Pietro lo prese in disparte e si mise a rimproverarlo dicendo: «Dio non voglia, Signore; questo non ti accadrà mai». Ma egli, voltandosi, disse a Pietro: «Va’ dietro a me, Satana! Tu mi sei di scandalo, perché non pensi secondo Dio, ma secondo gli uomini!».
Allora Gesù disse ai suoi discepoli: «Se qualcuno vuole venire dietro a me, rinneghi se stesso, prenda la sua croce e mi segua. Perché chi vuole salvare la propria vita, la perderà; ma chi perderà la propria vita per causa mia, la troverà.
Infatti quale vantaggio avrà un uomo se guadagnerà il mondo intero, ma perderà la propria vita?
O che cosa un uomo potrà dare in cambio della propria vita?
Perché il Figlio dell’uomo sta per venire nella gloria del Padre suo, con i suoi angeli, e allora renderà a ciascuno secondo le sue azioni».
Fratelli e sorelle, un’operazione felice, conveniente per ciascuno di noi e lodevole agli occhi di Dio, è identificarci in San Pietro apostolo.
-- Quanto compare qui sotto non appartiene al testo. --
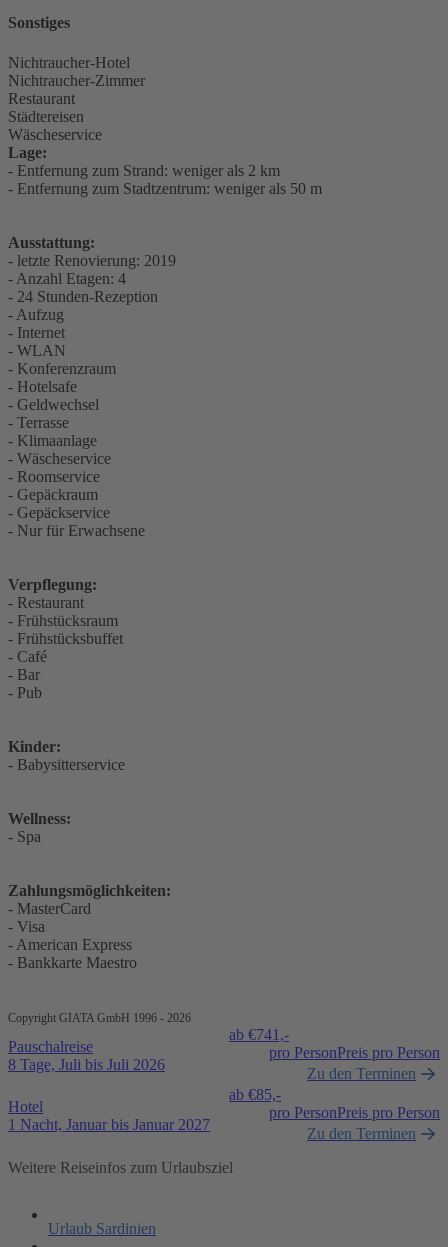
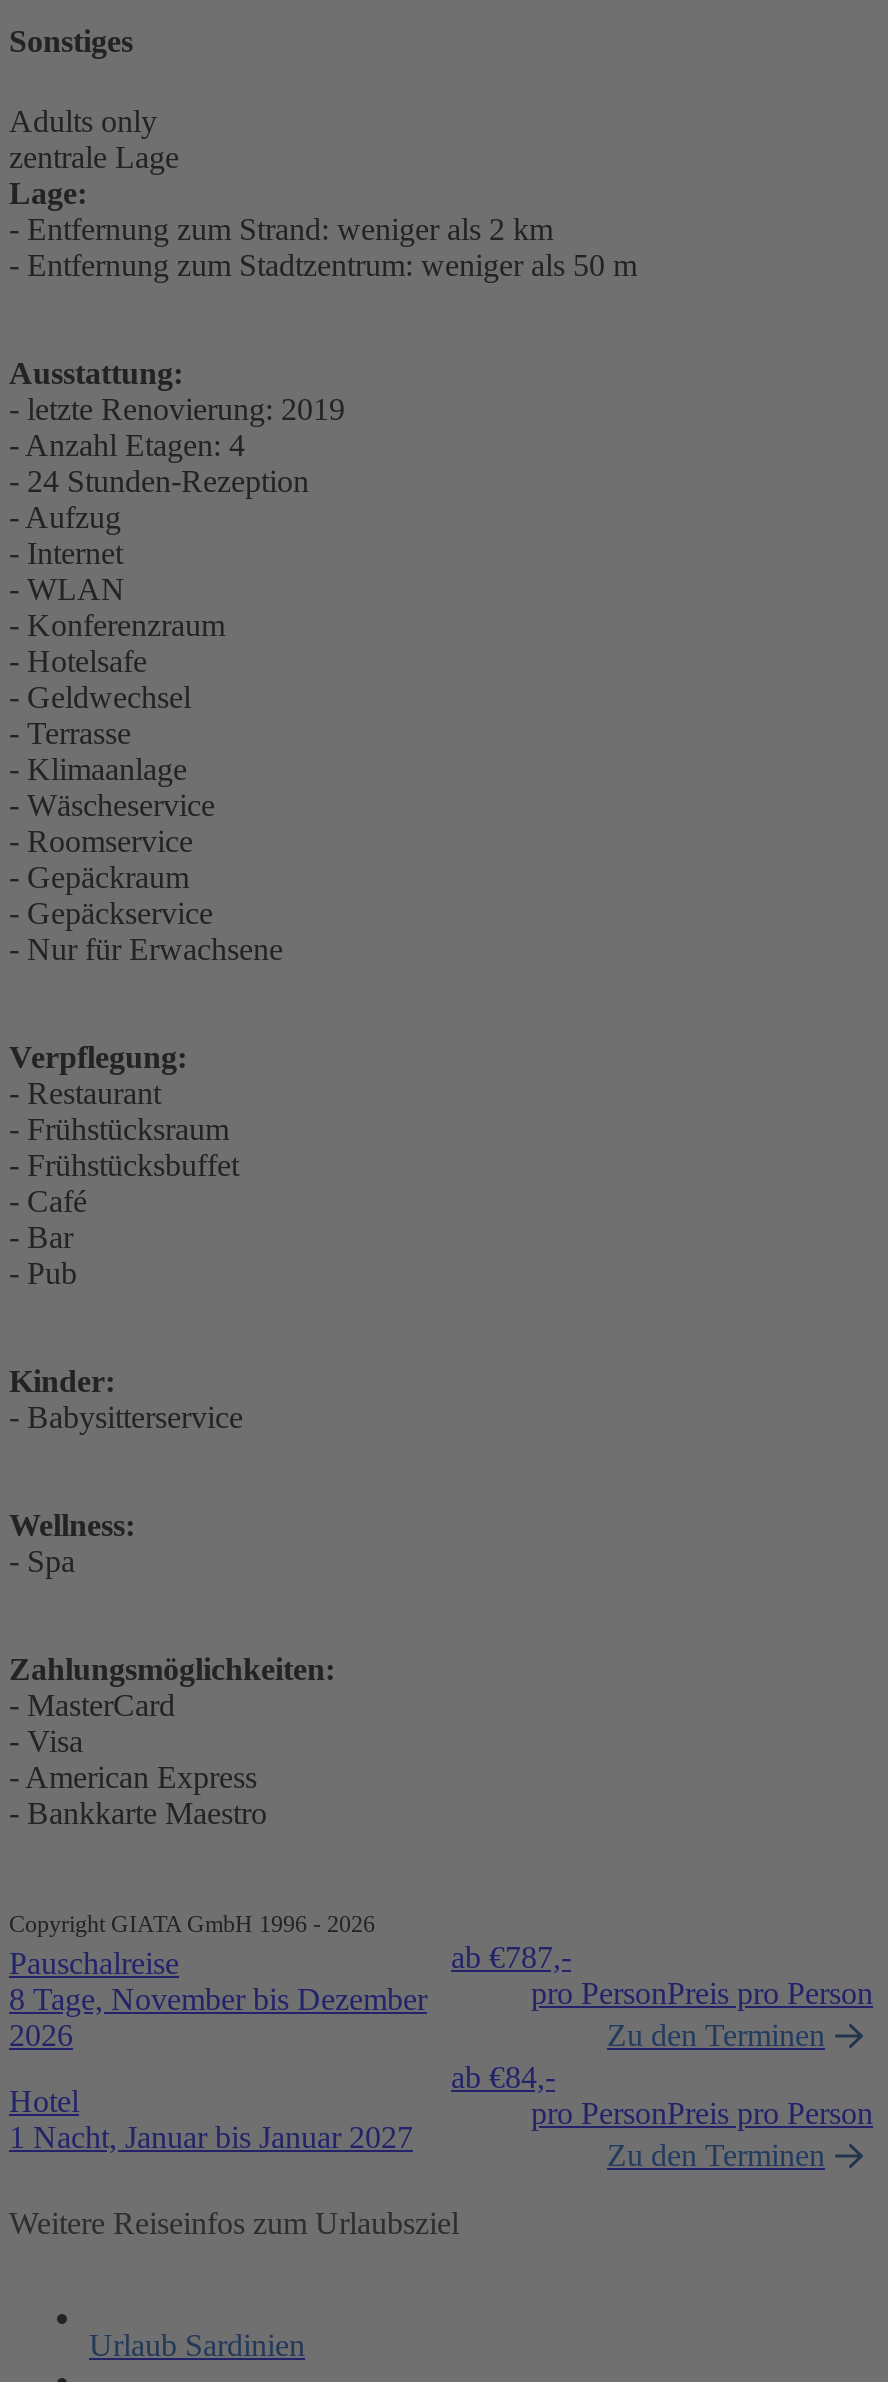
- Nichtraucher-Hotel
- Nichtraucher-Zimmer
- Restaurant
- Städtereisen
- Wäscheservice
+ Adults only
+ zentrale Lage

- ab €741,-
+ ab €787,-

- 8 Tage, Juli bis Juli 2026
+ 8 Tage, November bis Dezember
+ 2026

- ab €85,-
+ ab €84,-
Domenica scorsa Gesù tesse l’elogio di Pietro: «Beato te, Simone, perché né carne né sangue te l'hanno rivelato».
Un attimo dopo Pietro fa uno scivolone, perché rimane scandalizzato dall’annuncio della passione di Gesù.
Anche noi tante volte diciamo al Signore: «No, tu bestemmi! Ascoltami, so io qual è il mio bene».
Siamo discepoli di San Pietro, in cammino per diventare discepoli di Cristo, ma del Cristo di Dio, non del Cristo delle nostre idee.
Gesù proclama il Cristo sofferente, il servo sofferente di Isaia.
Dobbiamo sempre ricominciare, lasciarci ferire, attraversare e provocare dalla Parola.
Il Signore ci invita a poggiare la nostra vita sulla salda roccia che è Lui.
Non si può vivere di rendita: il cristiano è sempre uno che ricomincia.
Come Geremia, dobbiamo poter dire: «Mi hai sedotto, Signore, e io mi sono lasciato sedurre».
Dentro di noi deve esserci un fuoco ardente.
E il Salmo ci ricorda: «Di te ha sete l’anima mia».
La fede è fatta anche di sane abitudini, perché il fuoco interiore non si spenga.
«Se qualcuno vuol venire dietro a me, rinneghi se stesso, prenda la sua croce e mi segua».
Questa è la vocazione del cristiano: seguire Gesù, appassionarsi di lui, cambiare in meglio e diventare sempre più simili a Lui.